CONGRESSIONAL REPUBLICANS TURN UP THE RHETORIC ON IMMIGRATION

Rating: 14 votes, 5.00 average.

Hopes by some supporters of GOP presidential candidate John McCain that Republican members of Congress would tone down efforts to make immigration a wedge issue in the lead up to the November election are being dashed. McCain is hoping to avoid the defection of large numbers of Hispanic voters to the Democrats and has hoped to convince those voters that the GOP is not an anti-immigration/anti-Hispanic party. 40% of Hispanics voted for President Bush in 2004, but recent polls suggest that as few as 10% of the 18 million Hispanic voters in the country plan on voting Republican this fall, a margin large enough to change the outcome in several states with large Hispanic populations.

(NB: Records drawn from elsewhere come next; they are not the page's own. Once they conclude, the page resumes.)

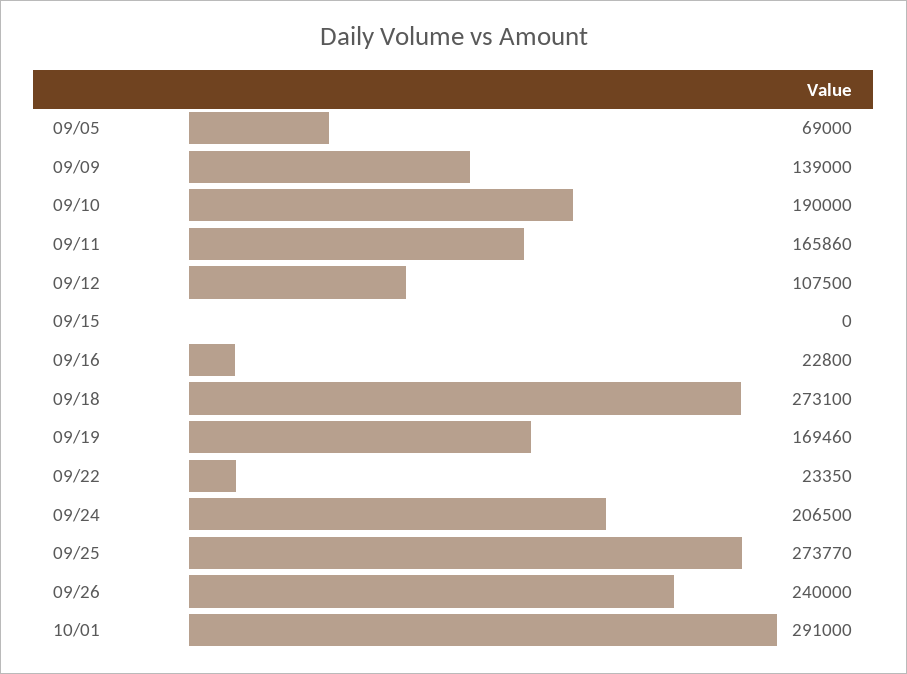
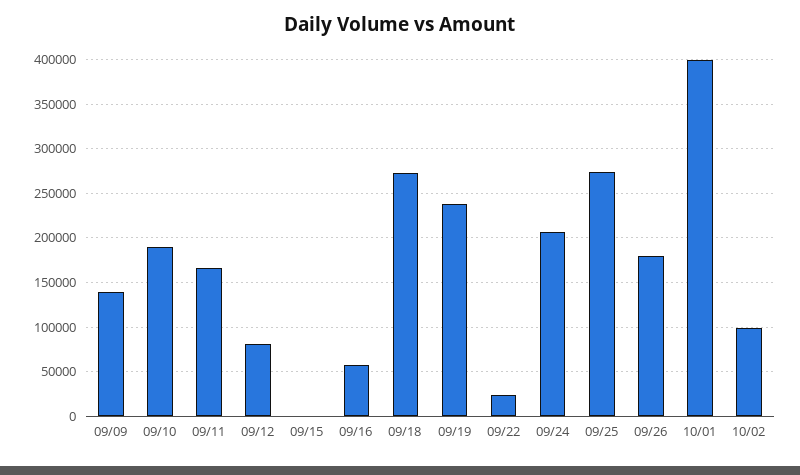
09/05: 69000 -> none
09/12: 107500 -> 80000
09/16: 22800 -> 60000
09/19: 169460 -> 240000
09/26: 240000 -> 180000
10/01: 291000 -> 400000
10/02: none -> 100000

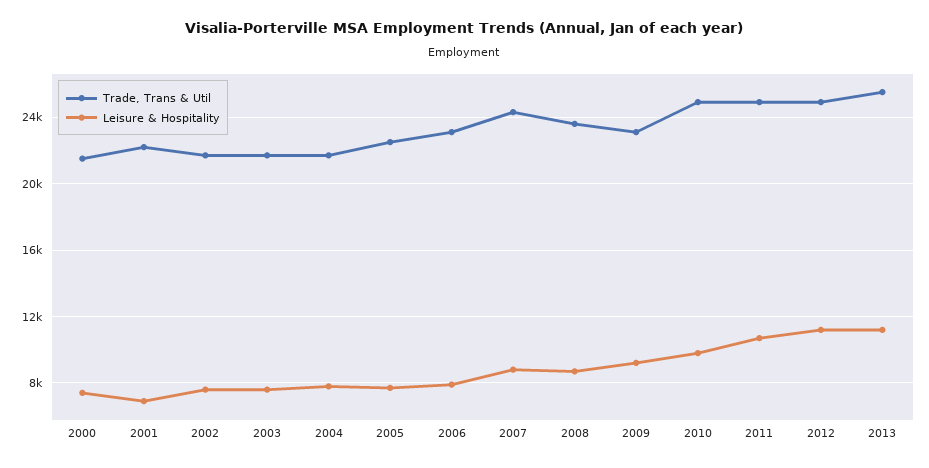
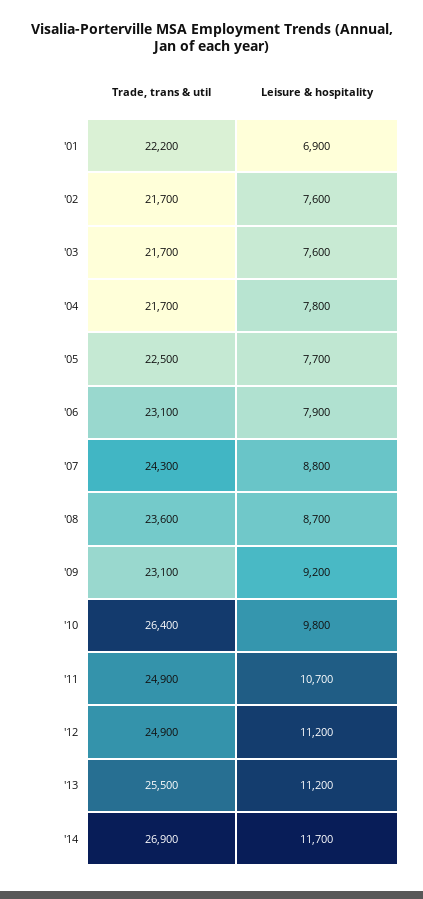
Trade, Trans & Util, 2000: 21500 -> none
Leisure & Hospitality, 2000: 7500 -> none
Trade, Trans & Util, 2010: 25000 -> 26400
Trade, Trans & Util, '14: none -> 26900
Leisure & Hospitality, '14: none -> 11700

Congress Daily (sorry, I can't provide a link because a subscription is required) reports that House Republicans are pushing to bring up the Shuler SAVE Act, a tough immigration enforcement bill, through an unusual legislative measure - a "discharge". The bill contains no measures to fix the broken legal immigration system or to deal with the large population of unlawfully present immigrants. The bill has not been brought up for a vote in the House Immigration Subcommittee and Republicans are hoping to bypass through a discharge petition that involves collecting signatures from the majority of House members (218) to force the bill to be voted on by the entire House. GOP members hope to get 170 signatures from there own party and 48 "Blue Dog" conservative Democrats. The odds of succeeding are not great since even some of the Democratic co-sponsors of the bill say they won't sign the discharge petition. Also, many Democrats are discussing potentially adding pro-immigration provisions as amendments if the bill moves forward.



McCain campaign officials have indicated they are supportive of the discharge, but Congress Daily reports that Republican leaders are trying to reach McCain to personally weigh in.

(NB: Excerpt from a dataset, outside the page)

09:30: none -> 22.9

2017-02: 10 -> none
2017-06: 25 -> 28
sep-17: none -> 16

In the Senate, a group of mostly Southern members have formed a new Border Security and Enforcement First Caucus to ratchet up the rhetoric. The group introduced a series of a dozen new bills yesterday, almost all of which focus on immigration enforcement.

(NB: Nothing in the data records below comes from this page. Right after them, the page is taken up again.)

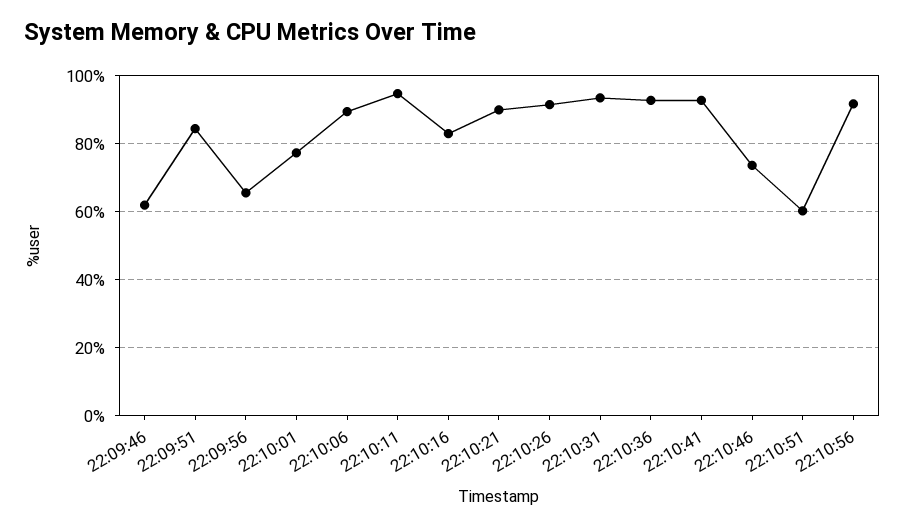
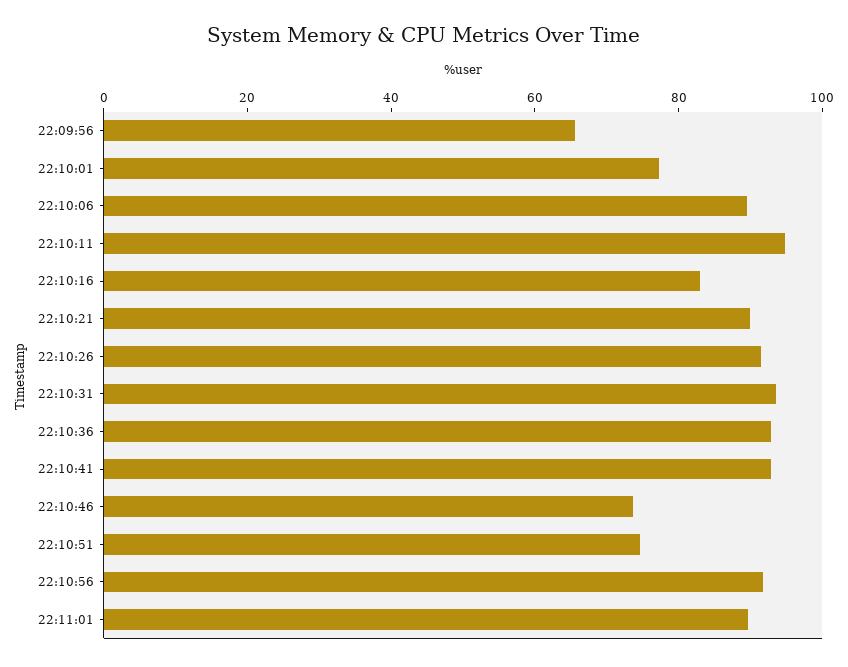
22:09:46: 62 -> none
22:09:51: 84 -> none
22:10:51: 60 -> 75
22:11:01: none -> 90

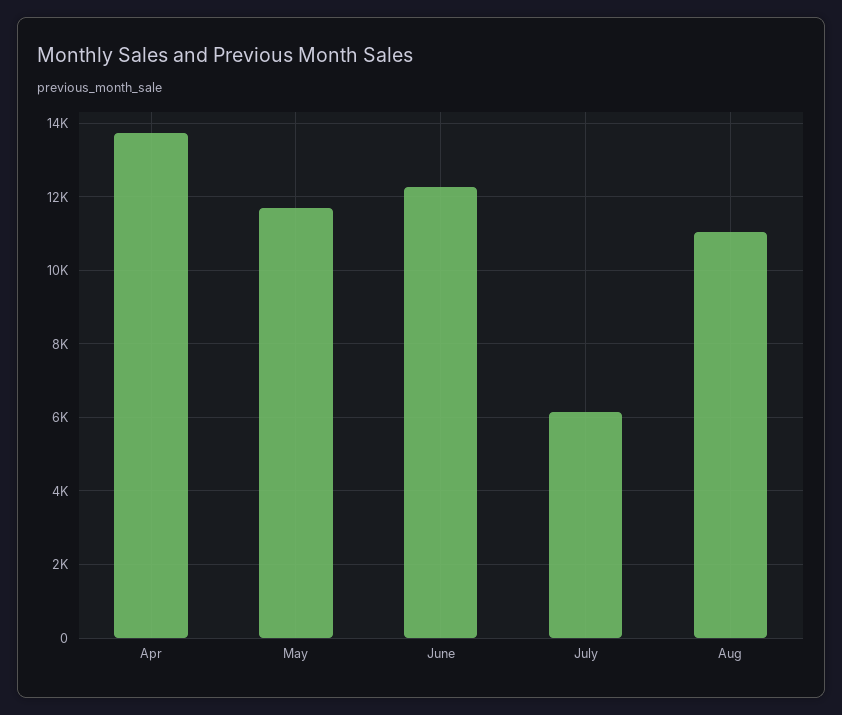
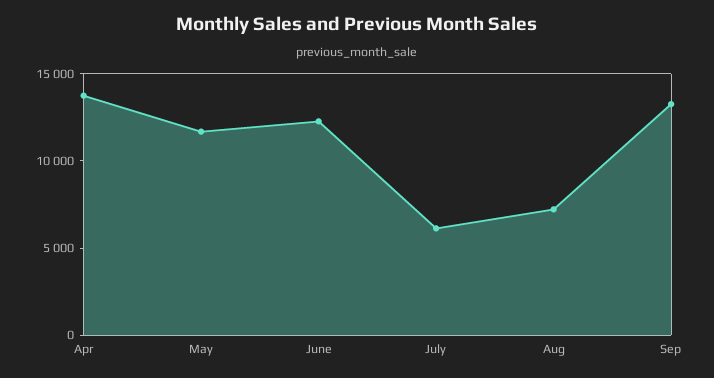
Aug: 11000 -> 7000
Sep: none -> 13000

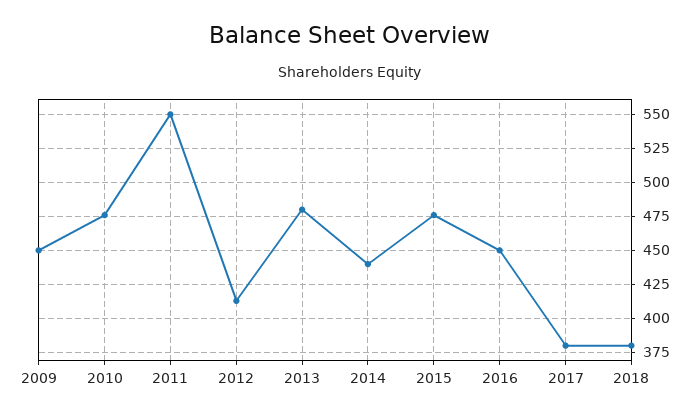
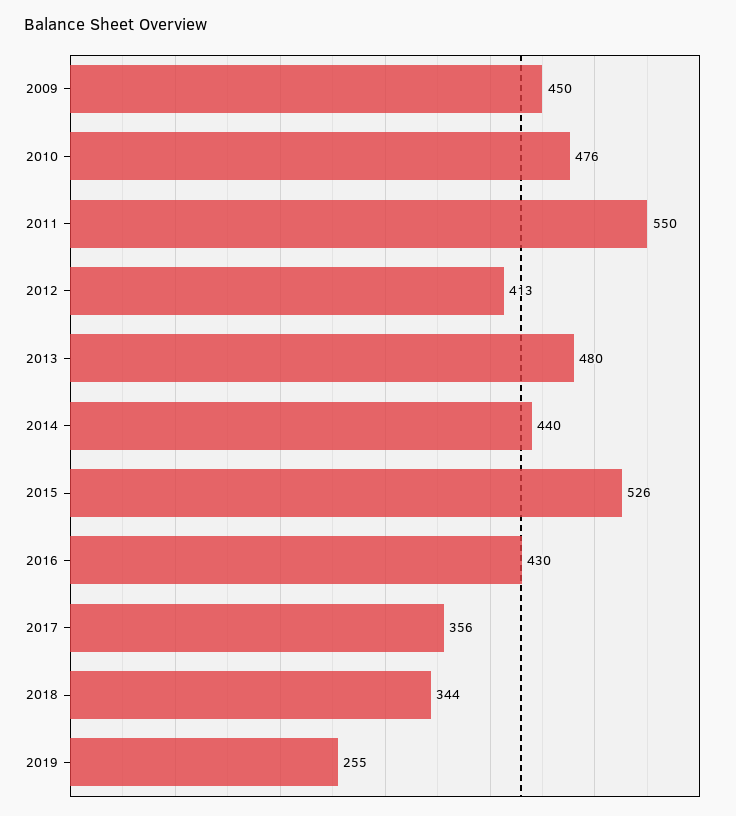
2015: 475 -> 526
2016: 450 -> 430
2017: 380 -> 356
2018: 380 -> 344
2019: none -> 255

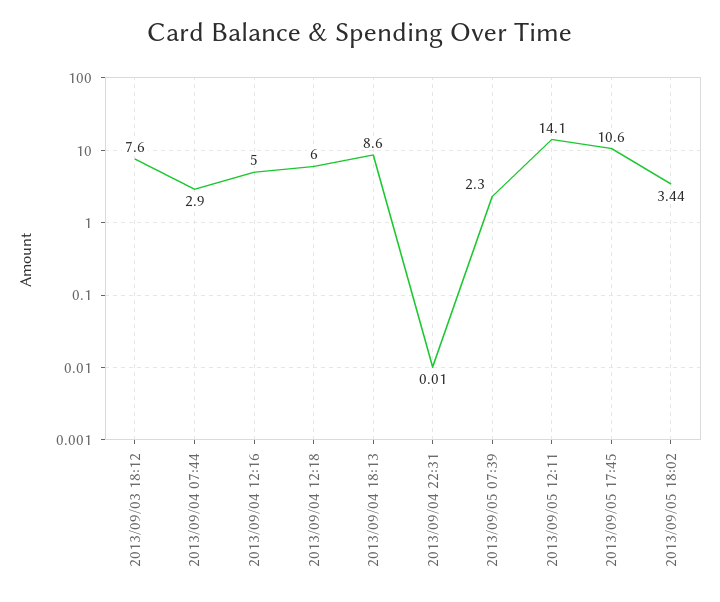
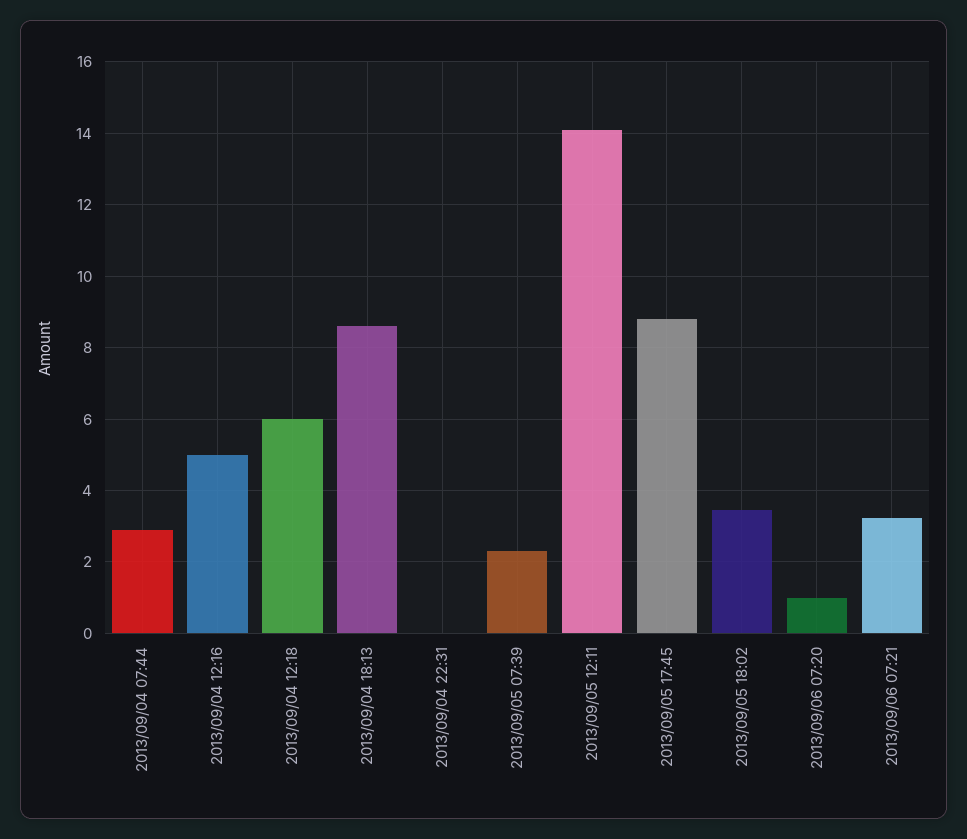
2013/09/03 18:12: 7.6 -> none
2013/09/05 17:45: 10.6 -> 8.8
2013/09/06 07:20: none -> 1
2013/09/06 07:21: none -> 3.2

The measures introduced are varied. One would punish countries that refuse to accept their deported citizens. Senator Alexander's very good bill on facilitating English language learning that was introduced as an amendment to last year's comprehensive bill is also in there. Harsher bills have been introduced by the most anti-immigration members of the Senates - DeMint (R-SC), Sessions (R-AL), Vitter (R-LA) and Coburn (R-OK). Some are English-only measures that don't have anything to do with illegal immigration. Others punish cities where police don't try and turn unlawfully present immigrants over to ICE. And others are focused on employer sanctions.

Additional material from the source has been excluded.